* ACTIVITY *
Every line that contains the word "solid" should be copied from the records below.

[Opening DATASET section]

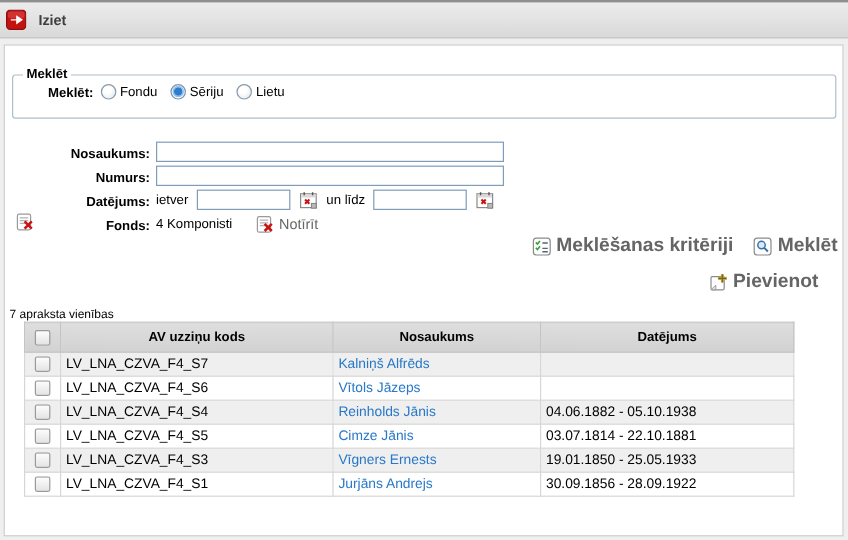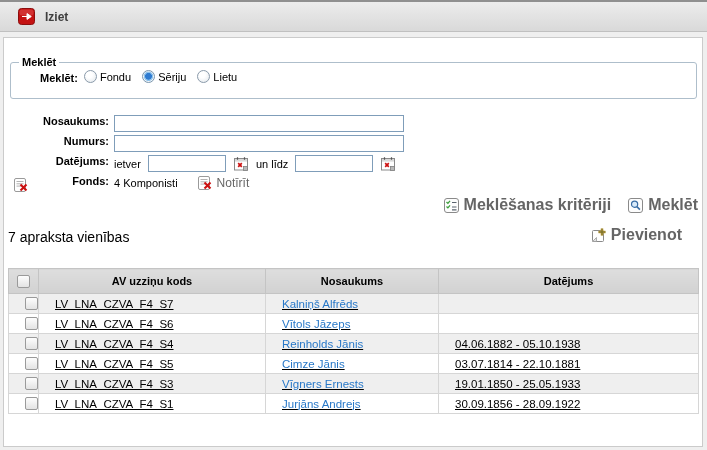--- a/index.html
+++ b/index.html
@@ -10,21 +10,21 @@
     font-size:11px; color:#000;
     position:relative;
   }
 
   
   .topbar {
     position:absolute; top:0; left:0; right:0; height:32px;
     background:linear-gradient(#ececec,#d9d9d9);
     border-top:2px solid #8f8f8f;
     border-bottom:1px solid #c0c0c0;
-    display:flex; align-items:center; padding-left:18px;
+    display:flex; align-items:center; padding-left:5px;
   }
   .exit-btn { display:flex; align-items:center; gap:10px; cursor:pointer; }
   .exit-label { font-size:12px; font-weight:bold; color:#3f3f3f; }
 
   
   .panel {
     position:absolute; left:3px; top:37px; width:700px; height:410px;
     background:#fff; border:1px solid #cbcbcb;
   }
 
@@ -44,55 +44,55 @@
     background:radial-gradient(circle at 40% 35%, #ffffff 30%, #dfe5ea);
     cursor:pointer;
   }
   input[type="radio"]:checked{
     background:radial-gradient(circle at 50% 48%, #2f7bd0 0 3.1px, #8fc3ec 3.6px 4.4px, #eef4f9 5px);
     border-color:#7b96ad;
   }
 
   
   .form-area { position:absolute; left:0; top:77px; width:100%; }
-  .frow { display:flex; align-items:flex-start; height:20px; }
+  .frow { display:flex; align-items:flex-end; height:20px;padding-left:16px; }
   .flabel { width:110px; text-align:right; font-weight:bold; padding-right:5px; }
   .fval { display:flex; align-items:center; gap:7px; }
   .text-input {
     width:290px; height:17px; border:1px solid #7f9db9;
     font-family:"Liberation Sans", sans-serif; font-size:11px; padding:1px 3px; background:#fff;
   }
   .date-input { width:78px; }
   .fund-value { margin-right:12px; }
   .clear-btn { display:inline-flex; align-items:center; gap:3px; cursor:pointer; }
   .clear-label { font-weight:normal; font-size:12px; color:#666; }
 
   .left-clear-btn { position:absolute; left:9px; top:139px; cursor:pointer; }
 
   
   .actions-row1 { position:absolute; right:4px; top:158px; display:flex; gap:16px; }
   .actions-row2 { position:absolute; right:20px; top:188px;text-decoration:underline; }
   .action-btn { display:inline-flex; align-items:center; gap:4px; cursor:pointer;
                 color:#656565; font-weight:bold; font-size:16px; }
 
-  .count-text { position:absolute; left:4px; top:191px; font-size:14px; }
+  .count-text { position:absolute; left:4px; top:219px; font-size:10px; }
 
   
   .results-table {
-    position:absolute; left:4px; top:230px; width:691px;
+    position:absolute; left:16px; top:230px; width:642px;
     border-collapse:collapse; table-layout:fixed;
   }
   .results-table th {
     background:linear-gradient(#dedede,#d2d2d2);
     border:1px solid #c4c4c4;
     font-size:11px; font-weight:bold; height:25px; text-align:center;
   }
   .results-table td {
-    border:1px solid #d6d6d6; font-size:11.5px; height:20px; padding:1px 16px;
-    overflow:hidden; white-space:nowrap;text-decoration:underline;
+    border:1px solid #d6d6d6; font-size:11.5px; height:20px; padding:1px 4px;
+    overflow:hidden; white-space:nowrap;
   }
   .results-table tbody tr:nth-child(odd) td { background:#efefef; }
   .results-table tbody tr:nth-child(even) td { background:#ffffff; }
   .col-cb { width:30px; } .col-code { width:227px; } .col-name { width:173px; }
   .cb-cell { text-align:center; }
   input[type="checkbox"]{
     appearance:none; -webkit-appearance:none;
     width:13px; height:13px; border:1px solid #9a9a9a; border-radius:2px;
     background:linear-gradient(#fdfdfd,#e3e3e3); vertical-align:middle; cursor:pointer;
   }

[Closing DATASET section]

* RESULT OF THE TASK *
     border-top:2px solid #8f8f8f;
     border-bottom:1px solid #c0c0c0;
     background:#fff; border:1px solid #cbcbcb;
     width:290px; height:17px; border:1px solid #7f9db9;
     border:1px solid #c4c4c4;
-    border:1px solid #d6d6d6; font-size:11.5px; height:20px; padding:1px 16px;
+    border:1px solid #d6d6d6; font-size:11.5px; height:20px; padding:1px 4px;
     width:13px; height:13px; border:1px solid #9a9a9a; border-radius:2px;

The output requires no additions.